### [Problem requirements]
From the records below, please return each line that holds the word "shipping".

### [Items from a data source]

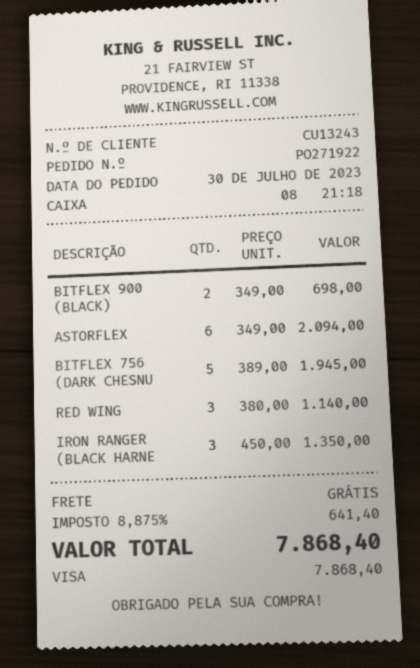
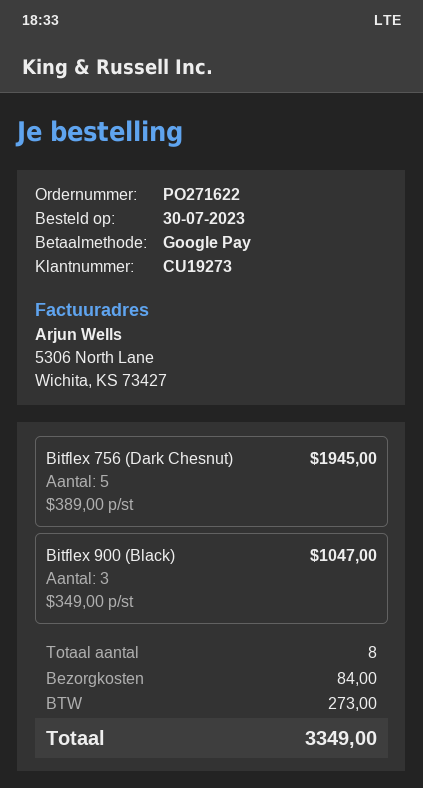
order number: PO271922 -> PO271622
customer number: CU13243 -> CU19273
payment method: Visa -> Google Pay
BITFLEX 900 (BLACK): 2 x 349.00 = 698.00 -> 3 x 349.00 = 1047.00
ASTORFLEX: 6 x 349.00 = 2094.00 -> none
RED WING: 3 x 380.00 = 1140.00 -> none
IRON RANGER (BLACK HARNE: 3 x 450.00 = 1350.00 -> none
shipping: 0.00 -> 84.00
tax: 641.40 -> 273.00
total: 7868.40 -> 3349.00

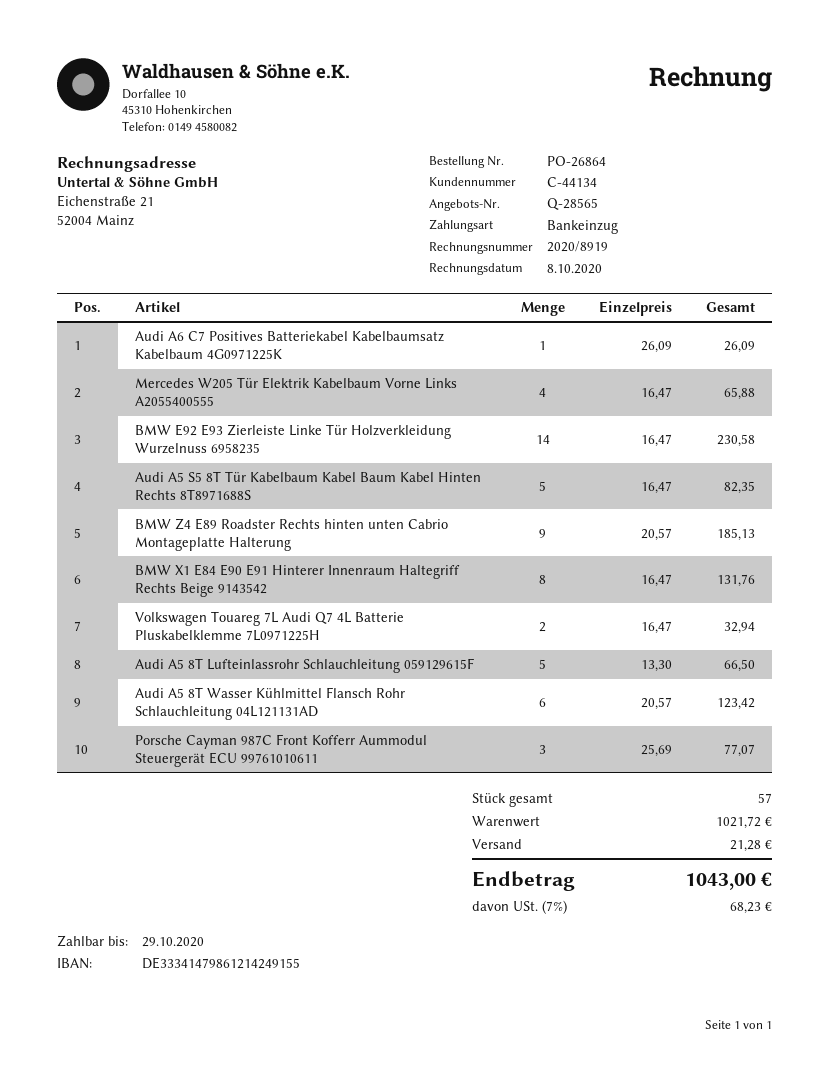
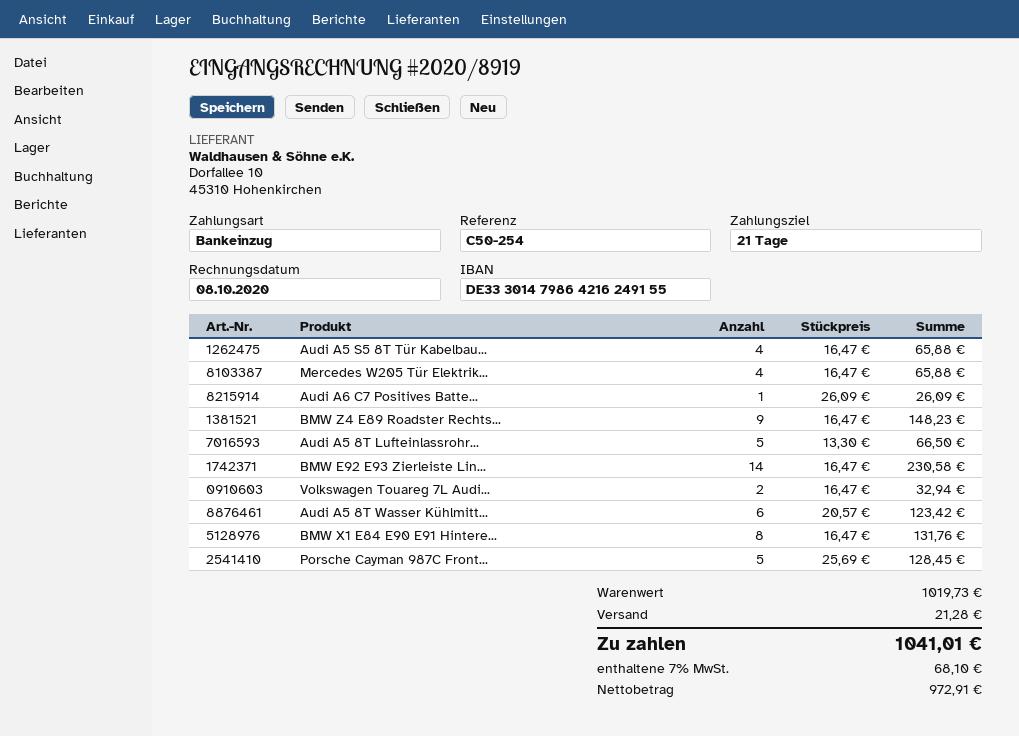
bank account: DE33341479861214249155 -> DE33301479864216249155
Audi A5 S5 8T Tür Kabelbaum Kabel Baum Kabel Hinten Rechts 8T8971688S: 5 x 16.47 = 82.35 -> 4 x 16.47 = 65.88
BMW Z4 E89 Roadster Rechts hinten unten Cabrio Montageplatte Halterung: 9 x 20.57 = 185.13 -> 9 x 16.47 = 148.23
Porsche Cayman 987C Front Kofferr Aummodul Steuergerät ECU 99761010611: 3 x 25.69 = 77.07 -> 5 x 25.69 = 128.45
subtotal: 1021.72 -> 1019.73
tax: 7% = 68.23 -> 7% = 68.10
total: 1043.00 -> 1041.01

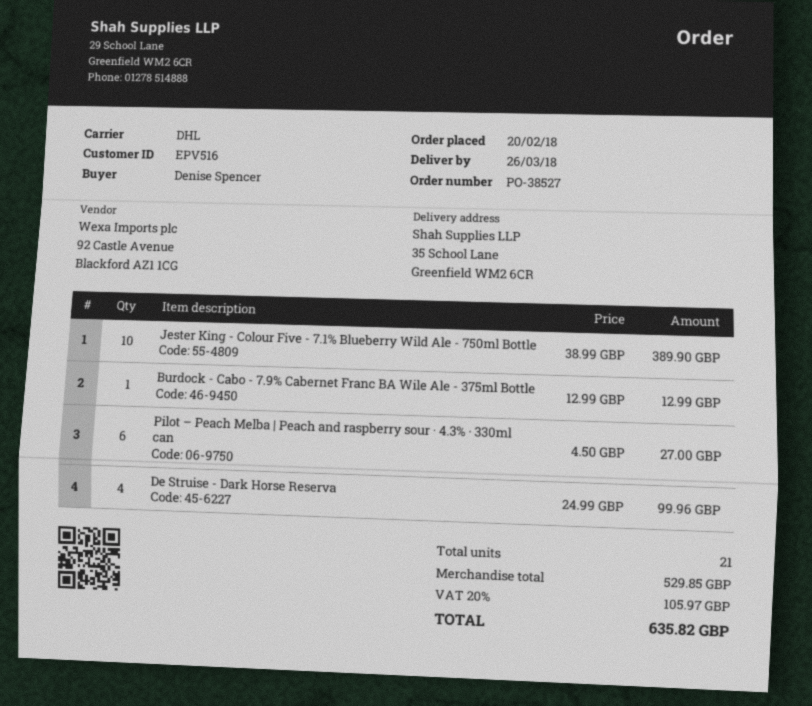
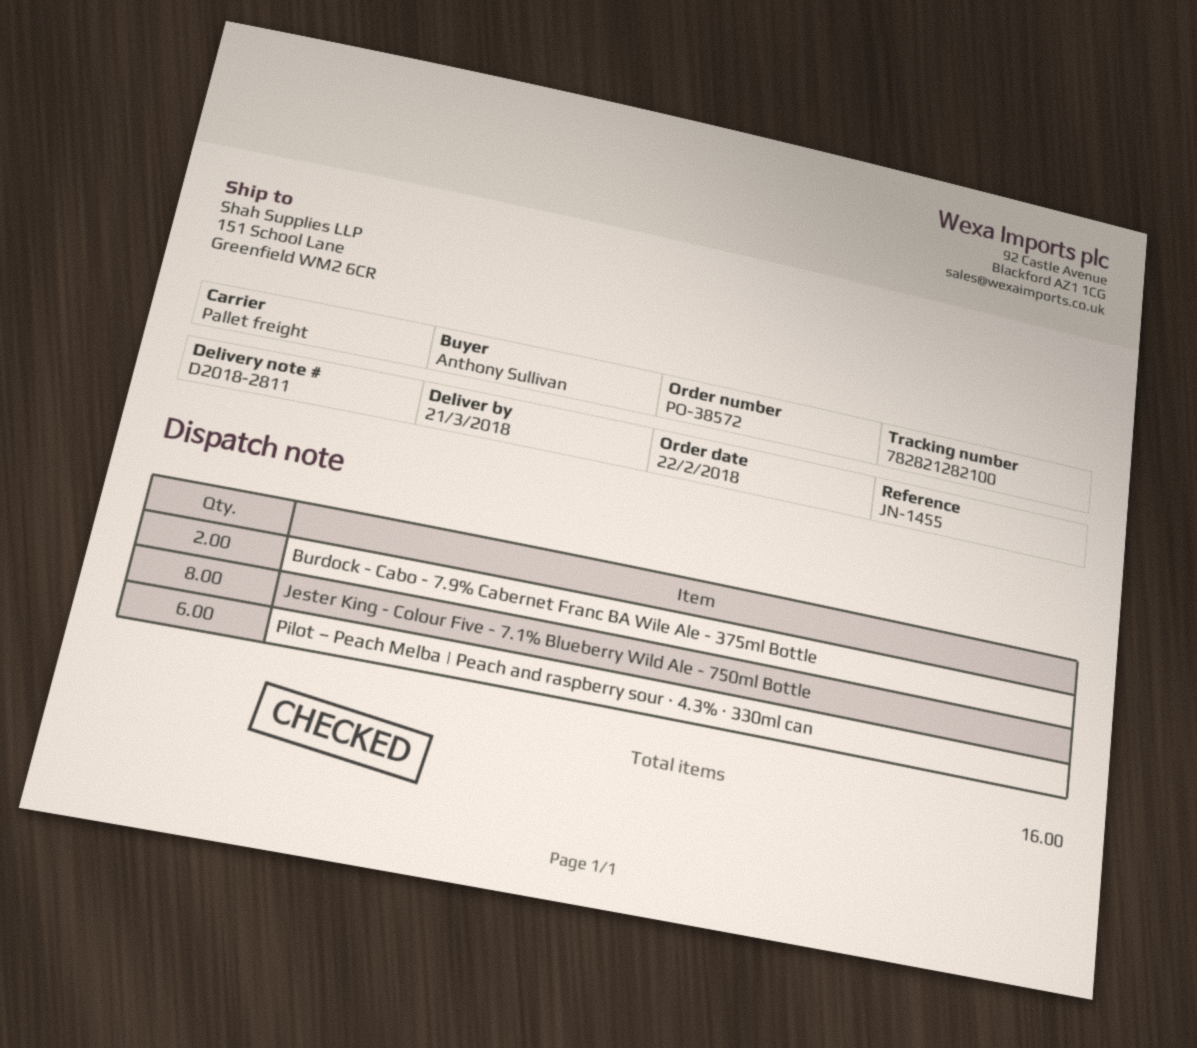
order number: PO-38527 -> PO-38572
order date: 2018-02-20 -> 2018-02-22
delivery date: 2018-03-26 -> 2018-03-21
ordered by: Denise Spencer -> Anthony Sullivan
shipping method: DHL -> pallet freight
ship to: 35 School Lane, Greenfield WM2 6CR -> 151 School Lane, Greenfield WM2 6CR
Jester King - Colour Five - 7.1% Blueberry Wild Ale - 750ml Bottle: 10 -> 8
Burdock - Cabo - 7.9% Cabernet Franc BA Wile Ale - 375ml Bottle: 1 -> 2
De Struise - Dark Horse Reserva: 4 -> none
total quantity: 21 -> 16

### [Response to this exercise]
shipping: 0.00 -> 84.00
shipping method: DHL -> pallet freight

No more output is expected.